In 1996, California passed Proposition 215, the Compassionate Use Act of 1996, which removed criminal penalties for the use, possession and growing of marijuana for individuals who have the written or oral approval from their physician that he or she would benefit from using the marijuana for medical reasons. The legal stipulations in the Act regarding using and growing marijuana are meant to ensure that the plant is used and grown solely for medical purposes. Although licenses to grow marijuana are not required in the state of California, a medical marijuana identification card is available to prove that the individual is part of California's Medical Marijuana Program. You may also grow marijuana if you are a caregiver for someone who needs the drug.
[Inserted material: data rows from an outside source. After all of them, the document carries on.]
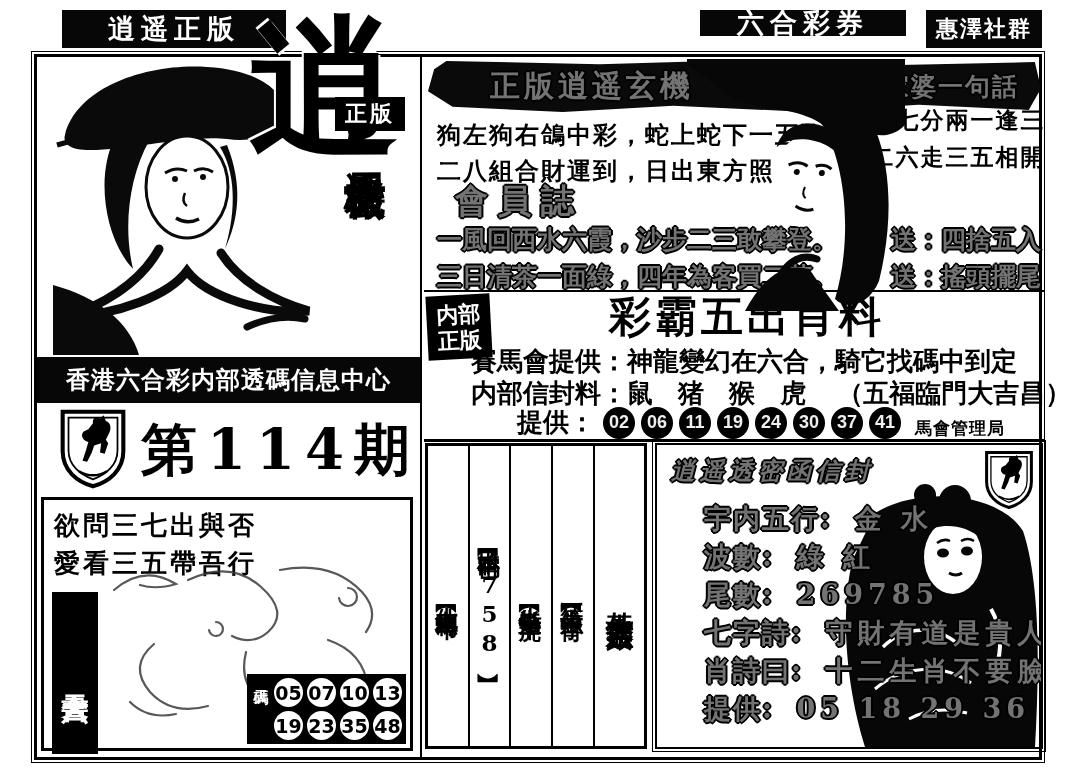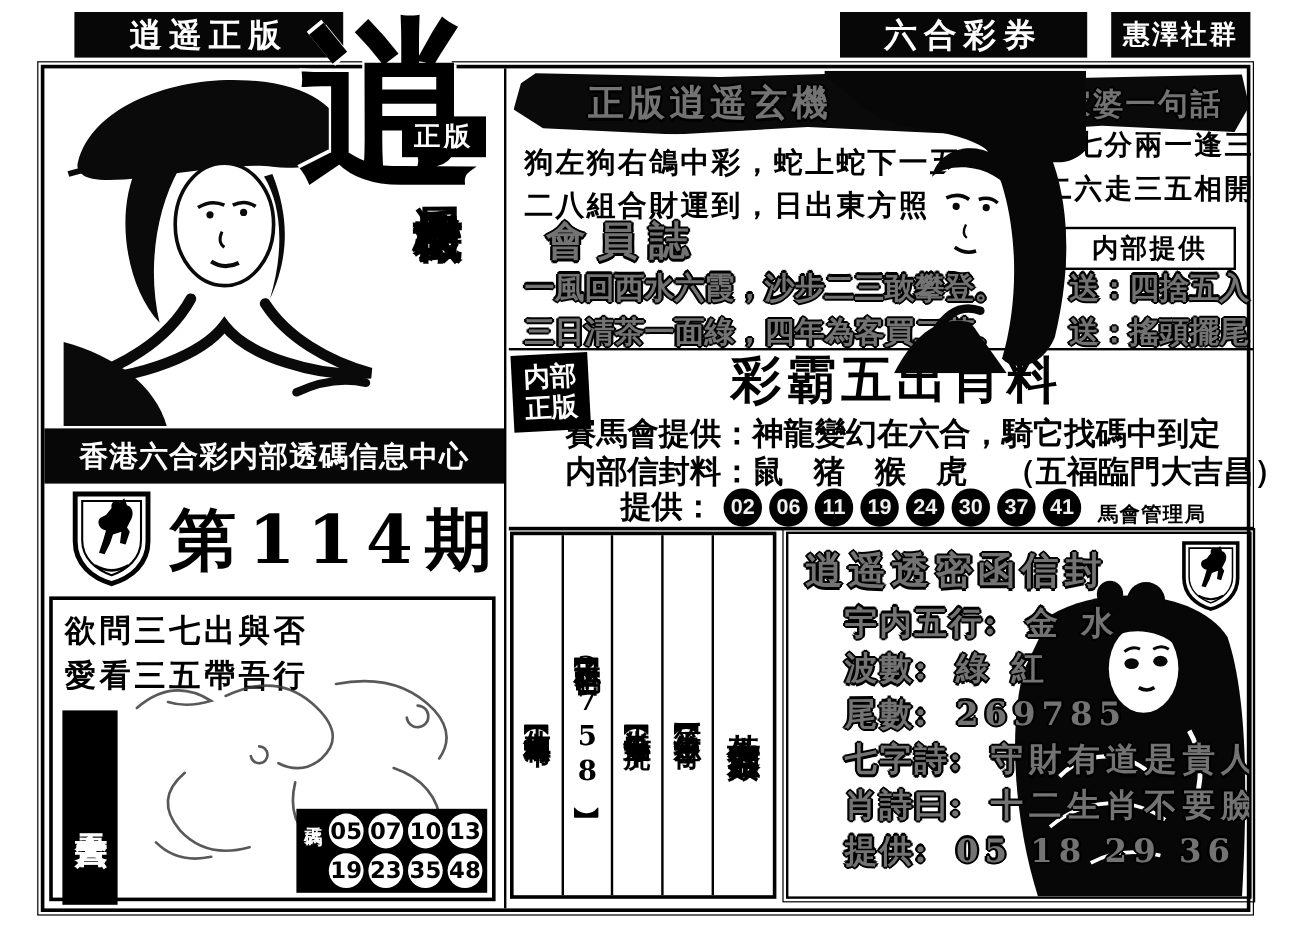"六合彩券" div.abs { height: 38px -> 26px }
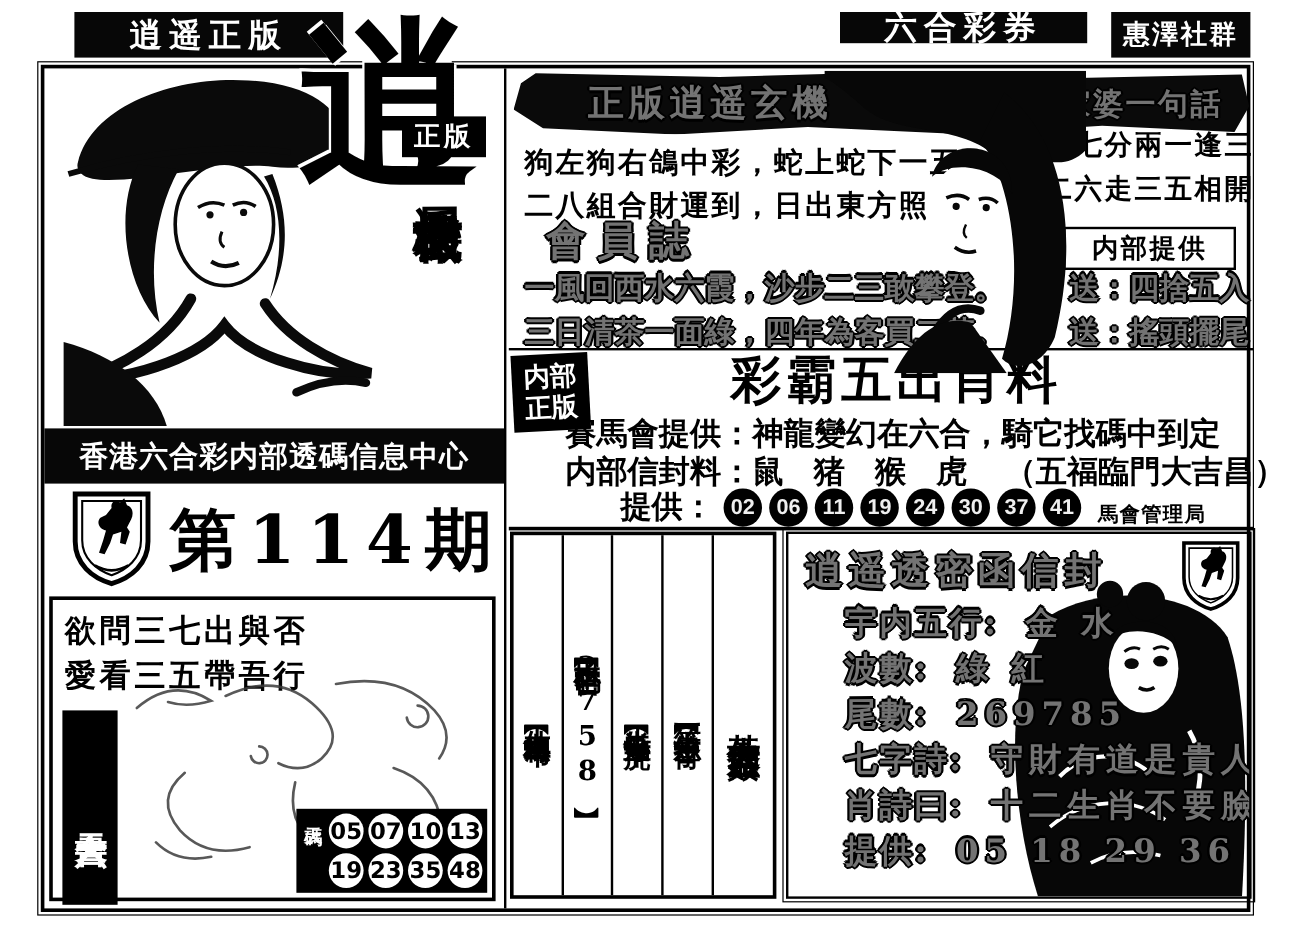"内部提供" div { html: <div>内部提供</div> -> none }
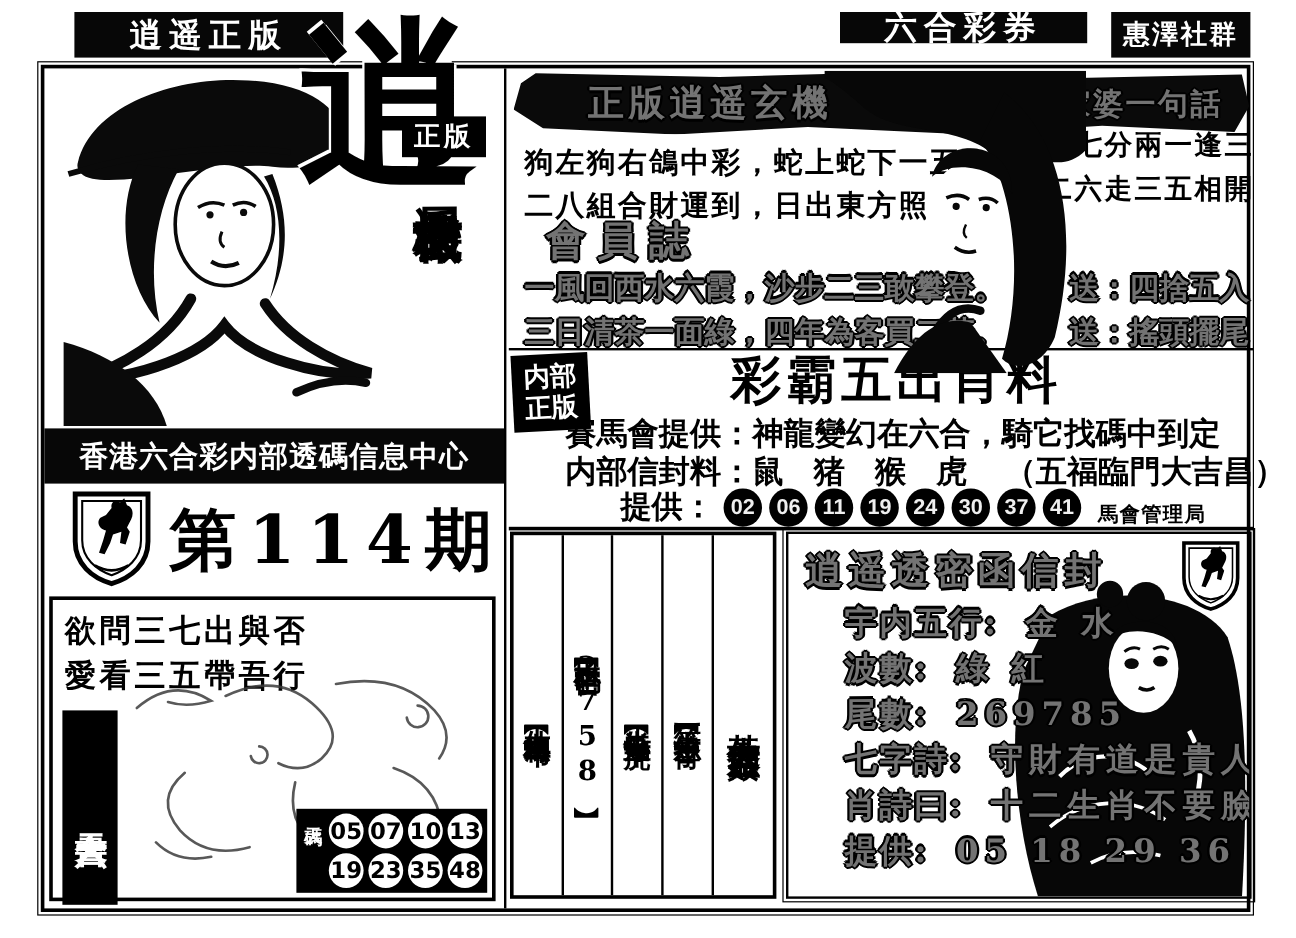"逍遥透密函信封" #envtitle { font-size: 31px -> 24px; font-style: none -> italic }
Obtain permission from a doctor that you will benefit from using marijuana due to a debilitating illness. Conditions that are approved for the treatment of medical marijuana include, but are not limited to the following: AIDS, anorexia, arthritis, cancer, glaucoma, migraine, persistent muscle spasms, seizures and severe nausea as well as other chronic or persistent medical symptoms as defined by the Americans with Disabilities Act of 1990. Approval to use marijuana for a medical condition is necessary for either using marijuana or growing it. Only qualifying patients or their caregivers are legally allowed to grow marijuana in California.
Apply for a medical marijuana identification card. The card will allow you to be easily identified as part of California’s Medical Marijuana Program. Fill out and submit an application. Provide your physicians recommendations, proof of identity, proof of California residency and the application fee to the program in your county. This fee is between $33 and $66 depending on your area.
Cultivate only the legally allowed amount at one time. In California, an individual who is part of the Medical Marijuana Program is not allowed to possess more than 8 ounces of dried marijuana or six mature marijuana plants. The patient or caregiver may possess more than that amount depending on the specific legislation of the county they live in. Local ordinances may also permit possession/growth of larger amounts.